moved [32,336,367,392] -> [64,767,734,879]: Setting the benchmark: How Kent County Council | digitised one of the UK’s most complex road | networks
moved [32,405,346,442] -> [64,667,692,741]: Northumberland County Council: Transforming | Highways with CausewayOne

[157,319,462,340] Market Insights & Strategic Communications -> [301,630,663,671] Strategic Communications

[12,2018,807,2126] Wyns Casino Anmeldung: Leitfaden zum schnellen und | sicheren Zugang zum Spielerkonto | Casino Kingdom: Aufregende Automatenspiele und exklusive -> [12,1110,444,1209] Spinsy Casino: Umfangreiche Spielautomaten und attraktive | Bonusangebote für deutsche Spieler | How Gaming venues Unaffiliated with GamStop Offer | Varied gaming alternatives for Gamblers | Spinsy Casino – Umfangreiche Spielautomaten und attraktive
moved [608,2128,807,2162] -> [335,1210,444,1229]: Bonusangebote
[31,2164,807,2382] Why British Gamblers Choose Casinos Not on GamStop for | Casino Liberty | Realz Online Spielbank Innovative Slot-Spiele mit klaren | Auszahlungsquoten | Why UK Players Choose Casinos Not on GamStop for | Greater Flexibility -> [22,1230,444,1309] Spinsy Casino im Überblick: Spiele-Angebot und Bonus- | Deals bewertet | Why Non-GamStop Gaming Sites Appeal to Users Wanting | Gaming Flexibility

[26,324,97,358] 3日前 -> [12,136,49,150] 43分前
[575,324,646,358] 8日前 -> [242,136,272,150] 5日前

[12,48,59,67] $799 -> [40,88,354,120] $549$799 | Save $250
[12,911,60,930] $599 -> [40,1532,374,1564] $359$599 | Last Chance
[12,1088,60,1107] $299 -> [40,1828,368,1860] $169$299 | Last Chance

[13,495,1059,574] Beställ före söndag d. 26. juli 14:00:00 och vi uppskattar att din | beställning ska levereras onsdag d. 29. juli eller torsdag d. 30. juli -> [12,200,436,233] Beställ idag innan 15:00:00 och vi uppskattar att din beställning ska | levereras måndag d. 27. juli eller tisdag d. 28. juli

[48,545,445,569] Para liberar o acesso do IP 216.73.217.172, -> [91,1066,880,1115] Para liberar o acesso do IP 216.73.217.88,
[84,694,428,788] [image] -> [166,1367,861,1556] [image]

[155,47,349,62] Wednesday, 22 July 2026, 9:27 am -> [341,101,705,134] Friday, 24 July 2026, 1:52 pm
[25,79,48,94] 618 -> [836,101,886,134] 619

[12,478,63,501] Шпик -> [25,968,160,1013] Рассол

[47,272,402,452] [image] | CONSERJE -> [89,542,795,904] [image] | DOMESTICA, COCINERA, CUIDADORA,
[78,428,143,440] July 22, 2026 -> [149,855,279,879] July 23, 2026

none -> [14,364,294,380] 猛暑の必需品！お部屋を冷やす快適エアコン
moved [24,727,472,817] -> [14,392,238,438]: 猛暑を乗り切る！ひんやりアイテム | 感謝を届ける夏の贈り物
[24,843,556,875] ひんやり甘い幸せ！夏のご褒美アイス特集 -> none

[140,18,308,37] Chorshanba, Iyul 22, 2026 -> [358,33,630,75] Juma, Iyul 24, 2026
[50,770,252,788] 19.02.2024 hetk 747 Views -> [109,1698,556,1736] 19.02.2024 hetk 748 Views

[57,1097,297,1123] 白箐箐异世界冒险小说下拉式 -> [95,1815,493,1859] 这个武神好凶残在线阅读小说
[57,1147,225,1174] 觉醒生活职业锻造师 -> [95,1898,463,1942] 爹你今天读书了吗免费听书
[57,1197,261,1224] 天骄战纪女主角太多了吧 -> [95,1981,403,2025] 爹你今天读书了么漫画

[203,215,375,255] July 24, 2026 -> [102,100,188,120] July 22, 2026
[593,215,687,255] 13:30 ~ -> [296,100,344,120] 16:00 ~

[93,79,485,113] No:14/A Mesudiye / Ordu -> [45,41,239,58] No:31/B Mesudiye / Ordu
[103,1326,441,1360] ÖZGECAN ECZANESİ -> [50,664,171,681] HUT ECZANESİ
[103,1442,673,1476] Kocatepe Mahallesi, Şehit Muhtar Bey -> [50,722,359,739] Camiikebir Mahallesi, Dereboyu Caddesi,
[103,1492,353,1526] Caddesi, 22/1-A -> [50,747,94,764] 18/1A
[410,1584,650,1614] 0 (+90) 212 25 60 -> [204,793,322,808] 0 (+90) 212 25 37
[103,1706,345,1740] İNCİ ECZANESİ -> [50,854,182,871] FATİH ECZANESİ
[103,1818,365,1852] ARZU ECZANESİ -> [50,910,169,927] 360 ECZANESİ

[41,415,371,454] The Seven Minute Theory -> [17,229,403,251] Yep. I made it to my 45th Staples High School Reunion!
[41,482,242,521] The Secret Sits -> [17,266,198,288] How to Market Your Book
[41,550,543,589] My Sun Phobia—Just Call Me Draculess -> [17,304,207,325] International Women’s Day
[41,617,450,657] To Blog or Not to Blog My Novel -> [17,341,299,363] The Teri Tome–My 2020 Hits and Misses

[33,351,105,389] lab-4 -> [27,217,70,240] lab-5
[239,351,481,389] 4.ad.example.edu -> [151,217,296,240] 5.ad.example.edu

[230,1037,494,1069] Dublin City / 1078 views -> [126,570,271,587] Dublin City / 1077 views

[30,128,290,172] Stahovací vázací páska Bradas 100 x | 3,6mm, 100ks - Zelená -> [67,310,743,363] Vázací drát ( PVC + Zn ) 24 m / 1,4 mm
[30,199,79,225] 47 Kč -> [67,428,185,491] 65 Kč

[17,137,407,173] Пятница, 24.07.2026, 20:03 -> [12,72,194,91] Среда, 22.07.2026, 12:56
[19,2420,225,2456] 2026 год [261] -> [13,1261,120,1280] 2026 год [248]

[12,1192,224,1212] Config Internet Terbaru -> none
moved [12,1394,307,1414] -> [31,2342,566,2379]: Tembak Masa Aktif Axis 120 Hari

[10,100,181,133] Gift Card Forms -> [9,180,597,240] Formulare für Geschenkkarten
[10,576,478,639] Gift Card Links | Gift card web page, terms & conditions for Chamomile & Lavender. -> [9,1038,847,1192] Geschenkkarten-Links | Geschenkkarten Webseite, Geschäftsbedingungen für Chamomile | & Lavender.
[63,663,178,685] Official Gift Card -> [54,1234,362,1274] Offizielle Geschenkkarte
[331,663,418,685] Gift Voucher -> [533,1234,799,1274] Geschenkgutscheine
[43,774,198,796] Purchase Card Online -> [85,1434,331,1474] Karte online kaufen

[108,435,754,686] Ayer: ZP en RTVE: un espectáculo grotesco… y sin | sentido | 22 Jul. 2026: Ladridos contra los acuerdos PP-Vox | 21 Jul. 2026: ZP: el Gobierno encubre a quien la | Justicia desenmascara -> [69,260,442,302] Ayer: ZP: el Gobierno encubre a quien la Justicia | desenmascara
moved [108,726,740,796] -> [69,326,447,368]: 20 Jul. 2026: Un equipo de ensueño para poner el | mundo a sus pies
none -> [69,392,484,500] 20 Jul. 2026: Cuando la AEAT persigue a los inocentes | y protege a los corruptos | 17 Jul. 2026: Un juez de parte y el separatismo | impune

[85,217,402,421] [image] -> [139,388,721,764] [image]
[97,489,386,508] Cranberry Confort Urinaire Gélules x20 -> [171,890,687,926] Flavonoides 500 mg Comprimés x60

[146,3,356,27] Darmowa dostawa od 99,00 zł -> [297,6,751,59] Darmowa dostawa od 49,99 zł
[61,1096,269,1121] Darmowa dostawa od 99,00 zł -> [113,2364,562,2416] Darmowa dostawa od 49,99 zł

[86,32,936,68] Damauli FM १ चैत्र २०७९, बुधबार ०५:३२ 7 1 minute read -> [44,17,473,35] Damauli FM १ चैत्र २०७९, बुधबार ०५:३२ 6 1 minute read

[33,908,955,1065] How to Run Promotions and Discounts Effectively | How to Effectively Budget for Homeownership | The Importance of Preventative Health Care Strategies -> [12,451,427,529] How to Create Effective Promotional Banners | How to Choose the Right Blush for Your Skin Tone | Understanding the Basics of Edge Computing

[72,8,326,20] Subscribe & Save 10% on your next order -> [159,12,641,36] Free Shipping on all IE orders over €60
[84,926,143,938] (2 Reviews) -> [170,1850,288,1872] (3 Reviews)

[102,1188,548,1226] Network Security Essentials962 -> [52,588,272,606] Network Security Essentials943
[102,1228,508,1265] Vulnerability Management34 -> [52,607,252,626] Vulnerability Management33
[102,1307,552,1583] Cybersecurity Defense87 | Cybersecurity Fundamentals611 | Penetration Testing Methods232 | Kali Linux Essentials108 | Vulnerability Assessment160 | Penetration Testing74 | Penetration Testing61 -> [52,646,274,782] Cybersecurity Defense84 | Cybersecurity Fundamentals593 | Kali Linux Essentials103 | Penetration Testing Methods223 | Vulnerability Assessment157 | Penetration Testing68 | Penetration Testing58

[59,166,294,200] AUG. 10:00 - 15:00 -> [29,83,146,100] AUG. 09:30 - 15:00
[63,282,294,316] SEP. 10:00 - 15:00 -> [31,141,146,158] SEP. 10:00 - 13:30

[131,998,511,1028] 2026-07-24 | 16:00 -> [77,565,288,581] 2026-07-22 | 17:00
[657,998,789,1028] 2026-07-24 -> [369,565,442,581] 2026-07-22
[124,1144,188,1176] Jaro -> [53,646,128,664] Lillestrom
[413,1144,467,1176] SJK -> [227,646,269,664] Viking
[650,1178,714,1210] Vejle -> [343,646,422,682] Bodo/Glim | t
○ ○ ○ ○ ○
» WHAT IS NEEDED: Exact reproduction is required: output the lines from the start of the entries above through the line with "moved [608,2128,807,2162] ->".

» SOLUTION:
moved [32,336,367,392] -> [64,767,734,879]: Setting the benchmark: How Kent County Council | digitised one of the UK’s most complex road | networks
moved [32,405,346,442] -> [64,667,692,741]: Northumberland County Council: Transforming | Highways with CausewayOne

[157,319,462,340] Market Insights & Strategic Communications -> [301,630,663,671] Strategic Communications

[12,2018,807,2126] Wyns Casino Anmeldung: Leitfaden zum schnellen und | sicheren Zugang zum Spielerkonto | Casino Kingdom: Aufregende Automatenspiele und exklusive -> [12,1110,444,1209] Spinsy Casino: Umfangreiche Spielautomaten und attraktive | Bonusangebote für deutsche Spieler | How Gaming venues Unaffiliated with GamStop Offer | Varied gaming alternatives for Gamblers | Spinsy Casino – Umfangreiche Spielautomaten und attraktive
moved [608,2128,807,2162] -> [335,1210,444,1229]: Bonusangebote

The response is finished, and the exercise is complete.